Licensed under the Apache License, Version 2.0 (the "License");

# AstroCLIP Tutorial: Galaxy Similarity Search and Redshift Prediction

Author: [@EiffL](https://github.com/EiffL) (Francois Lanusse)


In this notebook, we will explore how to use **AstroCLIP**, a cross-modal foundation model trained to embed galaxy images and spectra into a shared, physically meaningful space.

We'll use AstroCLIP to perform two tasks:

- **Similarity Search**: retrieve galaxies that are similar to a given image or spectrum, even across modalities.
- **Redshift Prediction**: train a lightweight prediction model on top of AstroCLIP embeddings to estimate photometric redshifts.

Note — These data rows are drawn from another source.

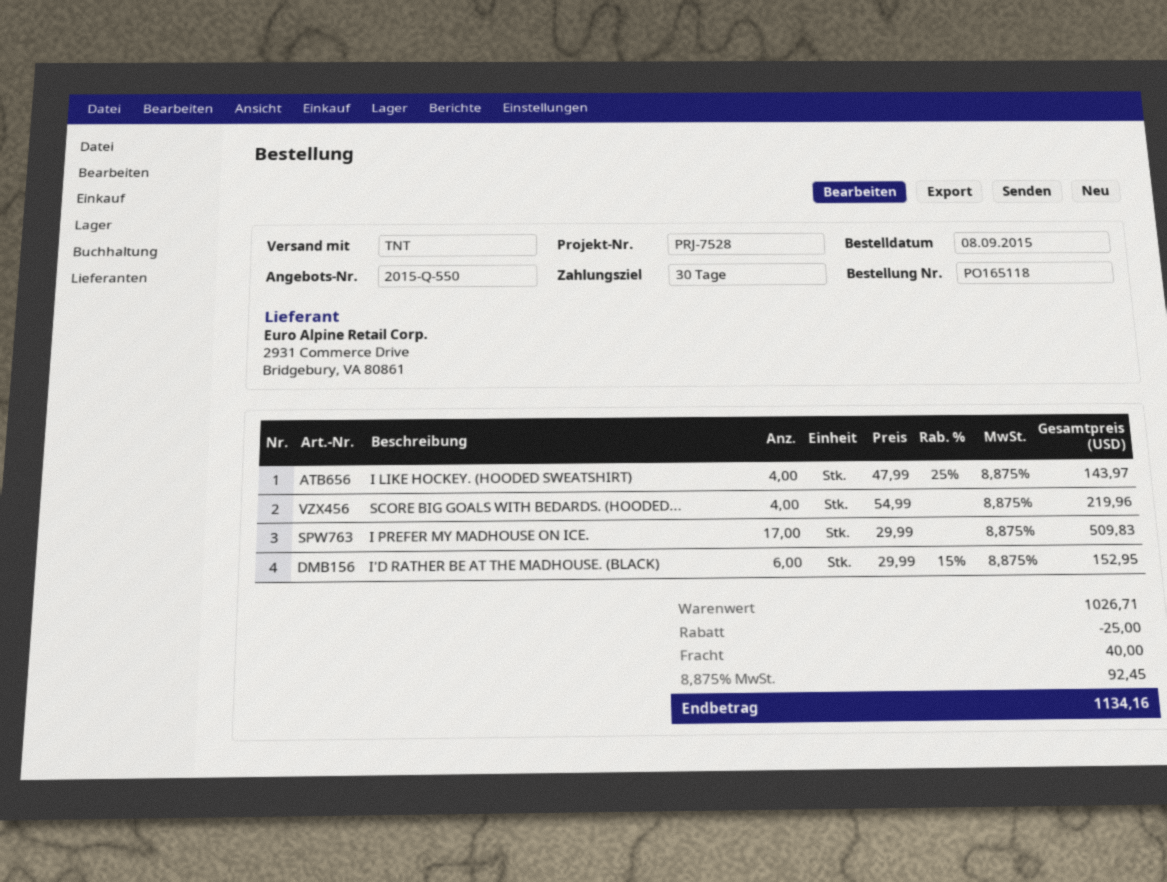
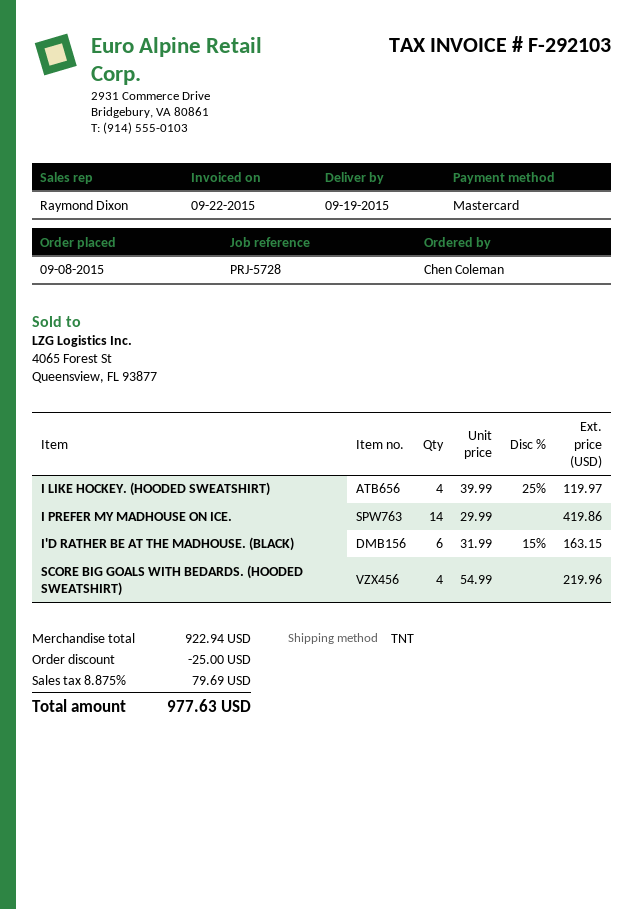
reference: PRJ-7528 -> PRJ-5728
I LIKE HOCKEY. (HOODED SWEATSHIRT): 4 x 47.99 - 25% = 143.97 -> 4 x 39.99 - 25% = 119.97
I PREFER MY MADHOUSE ON ICE.: 17 x 29.99 = 509.83 -> 14 x 29.99 = 419.86
I'D RATHER BE AT THE MADHOUSE. (BLACK): 6 x 29.99 - 15% = 152.95 -> 6 x 31.99 - 15% = 163.15
subtotal: 1026.71 -> 922.94
shipping: 40.00 -> none
tax: 8.875% = 92.45 -> 8.875% = 79.69
total: 1134.16 -> 977.63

AstroCLIP was trained in a self-supervised way on millions of galaxies from the Legacy Survey, enabling powerful transfer learning without requiring fine-tuning.

---

### 🔍 Learning Objectives

In this notebook, you will learn how to:

- Use a pre-trained cross-modal embedding model for scientific downstream tasks  
- Perform **semantic search** using cosine similarity  
- Train a simple redshift predictor on top of **frozen AstroCLIP embeddings**

---

### ⚙️ Instructions for Enabling GPU Access

By default, notebooks are started without acceleration. To make sure that the runtime is configured for using GPUs, go to `Runtime > Change runtime type`, and select GPU in `Hardware Accelerator`.

---

### Installing dependencies

The install procedure is unfortunately a bit complex, execute the following cell. **Do not restart kernel when prompted**, instead run the cell below.

In [None]:
# Base install of required utilities
!apt install python3-dev libcairo2-dev pkg-config

# Setting up proper torch version
!pip install --upgrade pip
!pip install lightning[extra]==2.3.3 boto3==1.28.17
!pip install --upgrade pycairo datasets pyarrow
!pip install --extra-index-url https://pypi.nvidia.com cuml-cu11
!pip install --extra-index-url https://download.pytorch.org/whl/cu117 torch==2.0.0+cu117
!pip install torchvision==0.15.0 torchmetrics==0.10.3 dotenv
!pip install numpy==1.26.4 --force-reinstall

# Installing DiNOv2
!pip install omegaconf fvcore iopath
!pip install --no-deps git+https://github.com/facebookresearch/dinov2.git@2302b6bf46953431b969155307b9bed152754069

# Installing AstroCLIP
!pip install astropy datasets huggingface_hub jaxtyping wandb networkx pyvis
!pip uninstall -y transformers
!pip install --no-deps git+https://github.com/PolymathicAI/AstroCLIP.git

In [None]:
# Restarting kernel after everything is installed
import os
os.kill(os.getpid(), 9)

In [None]:
# Downloading model weights
!wget -O astroclip.ckpt https://huggingface.co/polymathic-ai/astroclip/resolve/main/astroclip.ckpt?download=true

And finally, run the following cell to setup some utility and plotting functions

In [None]:
# @title [Run me]
%pylab inline
import pyarrow
pyarrow.PyExtensionType.set_auto_load(True)
from tqdm import tqdm
import networkx as nx
from pyvis.network import Network
from IPython.display import HTML
import base64
from io import BytesIO
import matplotlib.pyplot as plt
from sklearn.neighbors import kneighbors_graph
from sklearn.preprocessing import normalize
import torch
import numpy as np
import matplotlib.pyplot as plt
import numpy as np
from ipywidgets import interact
from IPython.display import display


def graph_from_embeddings(embeddings, images, k=5, symmetrize=True):
    """
    Builds a k-NN graph adjacency matrix using scikit-learn (cosine distance).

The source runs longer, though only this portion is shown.